Pitkin County landfill officials and Pitkin County commissioners wish others felt the same as Stutsman. Recent evidence collected at the Pitkin County Solid Waste Center indicates that, despite county efforts to try to change behavior, most do not.
Members of the county board passed a construction and demolition ordinance last year that requires contractors working on demolition projects in unincorporated Pitkin County to put down a deposit of $1,000 per ton on the estimated waste generated by the demolition. If the contractor diverts 25% or more of the waste to recyclable or reusable streams, the deposit is returned in full. Partial deposit returns are made if 20% of the waste is diverted.
Commissioners also introduced a new pricing structure for construction and demolition debris. Sorted loads — those with recyclable and reusable material taken out — pay $93.75 per ton for the first 30 tons, $113.75 per ton for the next 30 tons and $133.75 per ton for loads more than 61 tons.

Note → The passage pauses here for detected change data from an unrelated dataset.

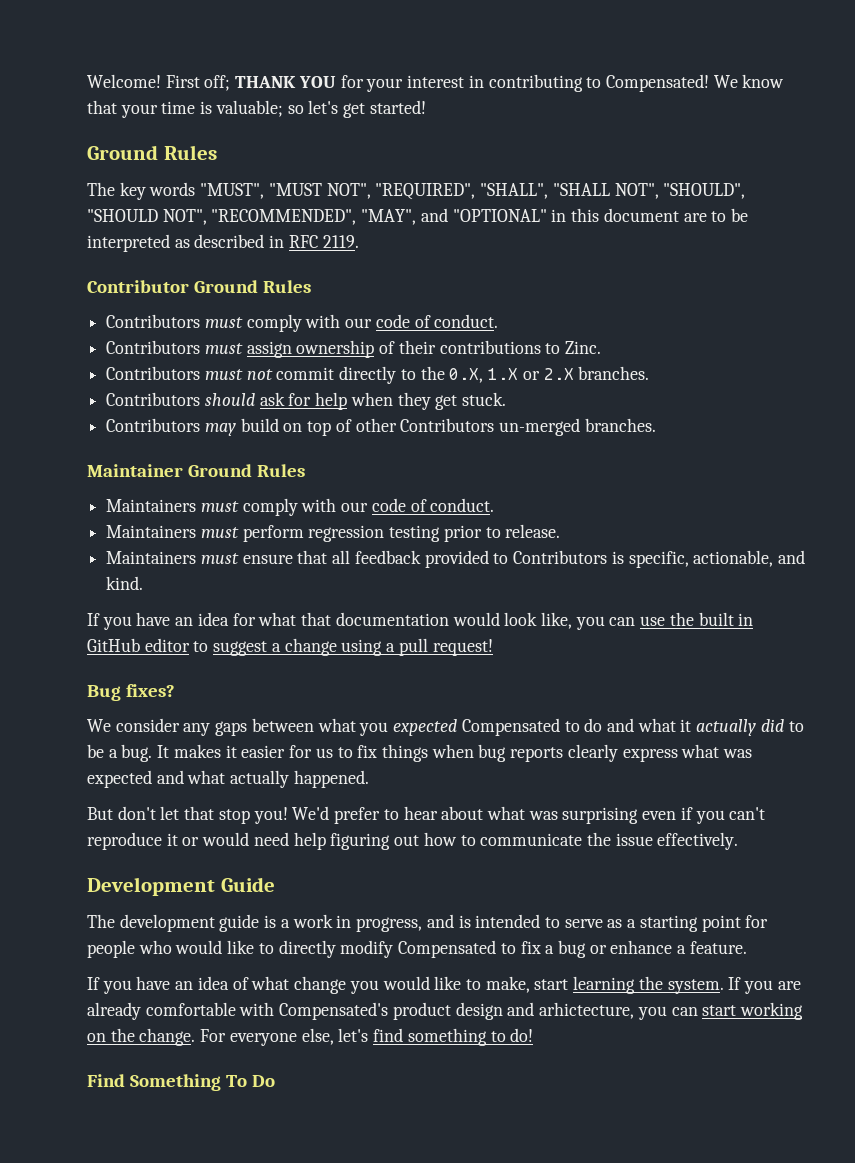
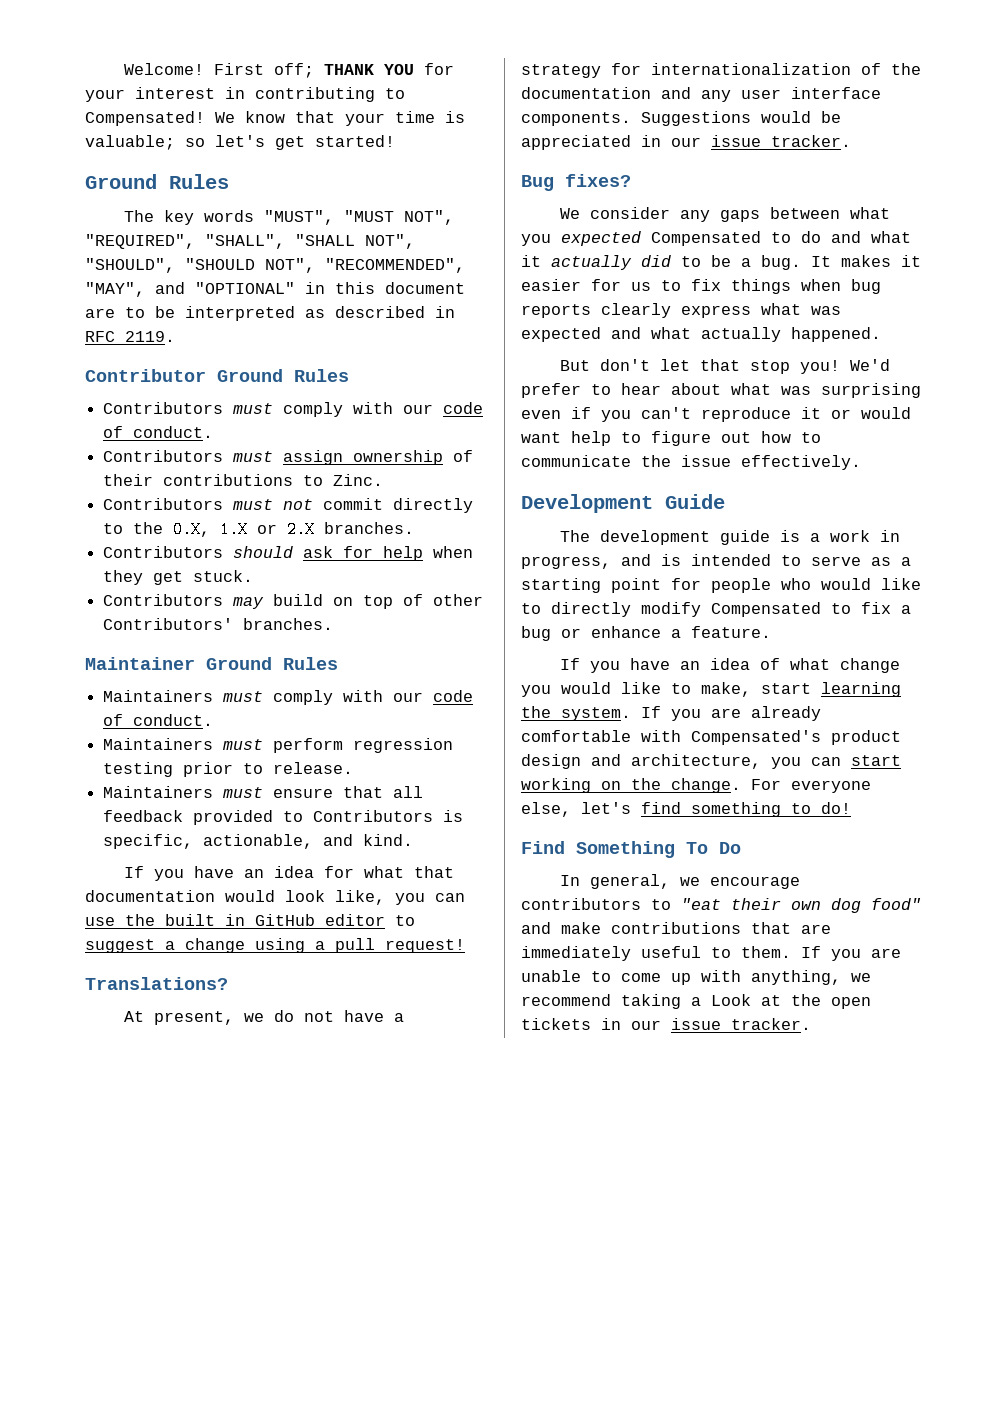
- Contributors may build on top of other Contributors un-merged branches.
+ Contributors may build on top of other Contributors' branches.
+ Translations?
+ At present, we do not have a strategy for internationalization of the documentation and any user interface components. Suggestions would be appreciated in our issue tracker.
- We'd prefer to hear about what was surprising even if you can't reproduce it or would need help figuring out how to communicate the issue effectively.
+ We'd prefer to hear about what was surprising even if you can't reproduce it or would want help to figure out how to communicate the issue effectively.
- If you are already comfortable with Compensated's product design and arhictecture, you can start working on the change.
+ If you are already comfortable with Compensated's product design and architecture, you can start working on the change.
+ In general, we encourage contributors to "eat their own dog food" and make contributions that are immediately useful to them. If you are unable to come up with anything, we recommend taking a Look at the open tickets in our issue tracker.

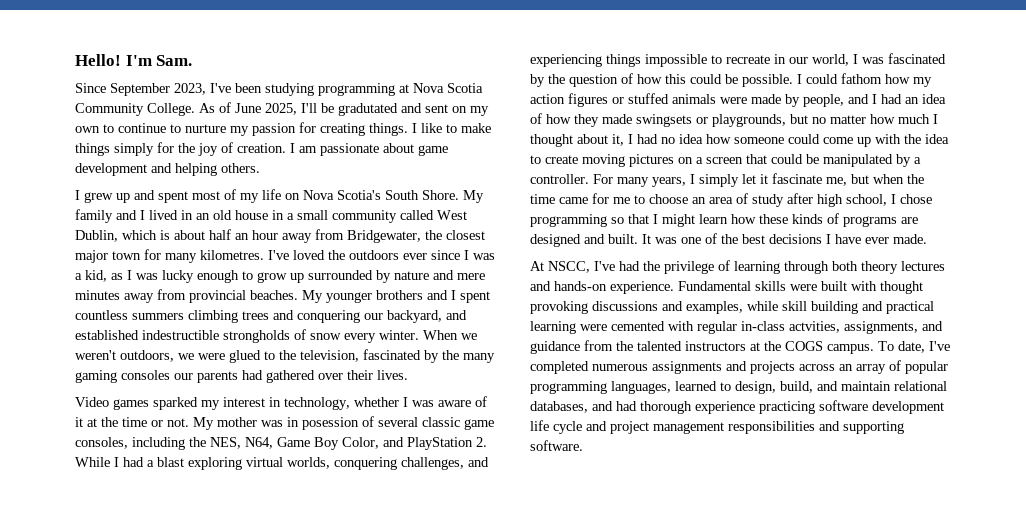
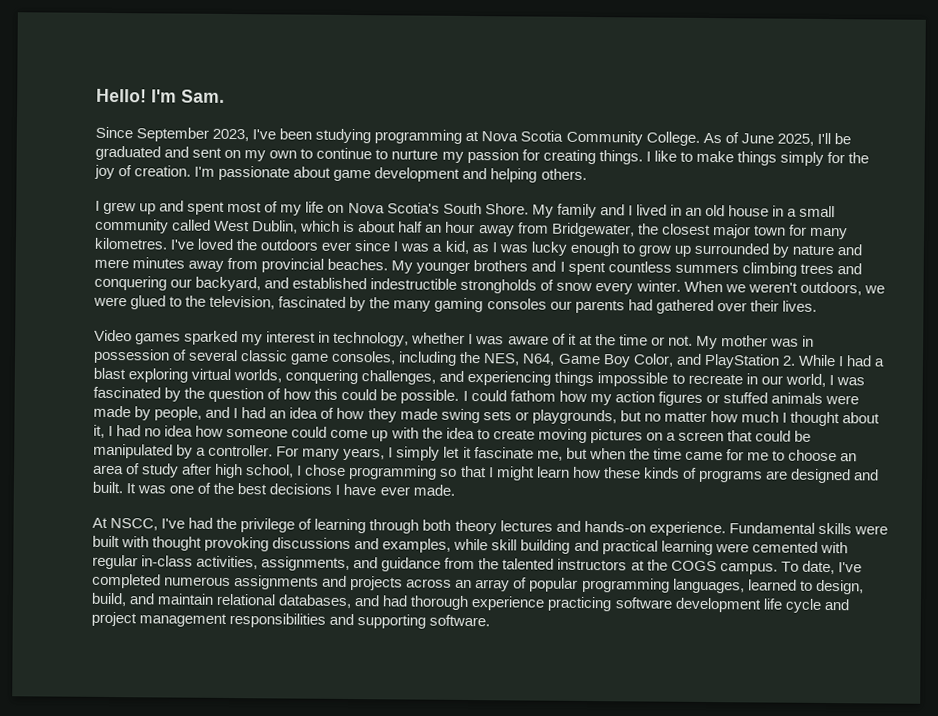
- As of June 2025, I'll be gradutated and sent on my own to continue to nurture my passion for creating things.
+ As of June 2025, I'll be graduated and sent on my own to continue to nurture my passion for creating things.
- I am passionate about game development and helping others.
+ I'm passionate about game development and helping others.
- My mother was in posession of several classic game consoles, including the NES, N64, Game Boy Color, and PlayStation 2. While I had a blast exploring virtual worlds, conquering challenges, and experiencing things impossible to recreate in our world, I was fascinated by the question of how this could be possible.
+ My mother was in possession of several classic game consoles, including the NES, N64, Game Boy Color, and PlayStation 2. While I had a blast exploring virtual worlds, conquering challenges, and experiencing things impossible to recreate in our world, I was fascinated by the question of how this could be possible.
- I could fathom how my action figures or stuffed animals were made by people, and I had an idea of how they made swingsets or playgrounds, but no matter how much I thought about it, I had no idea how someone could come up with the idea to create moving pictures on a screen that could be manipulated by a controller.
+ I could fathom how my action figures or stuffed animals were made by people, and I had an idea of how they made swing sets or playgrounds, but no matter how much I thought about it, I had no idea how someone could come up with the idea to create moving pictures on a screen that could be manipulated by a controller.
- Fundamental skills were built with thought provoking discussions and examples, while skill building and practical learning were cemented with regular in-class actvities, assignments, and guidance from the talented instructors at the COGS campus.
+ Fundamental skills were built with thought provoking discussions and examples, while skill building and practical learning were cemented with regular in-class activities, assignments, and guidance from the talented instructors at the COGS campus.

Unsorted construction and demolition loads — those that contain trash and material that could be recycled or reused — were charged $153.75 per ton in 2021, $60 more per ton than the lowest sorted load amount. The more expensive prices, however, made no difference, said Michael Port, the landfill’s construction and demolition diversion specialist.
“The goal was … to create more economic incentive to separate (trash from reusables),” Port told commissioners Tuesday. “But we’ve seen no significant change in the ratio of trash-only to mixed loads.”
That lack of contractor commitment stuck in the commissioners’ collective craw, so they decided to raise the per-ton amount for unsorted, mixed construction and demolition loads — a lot. Next year, contractors who don’t sort their demolition loads will be charged $198.25 per ton.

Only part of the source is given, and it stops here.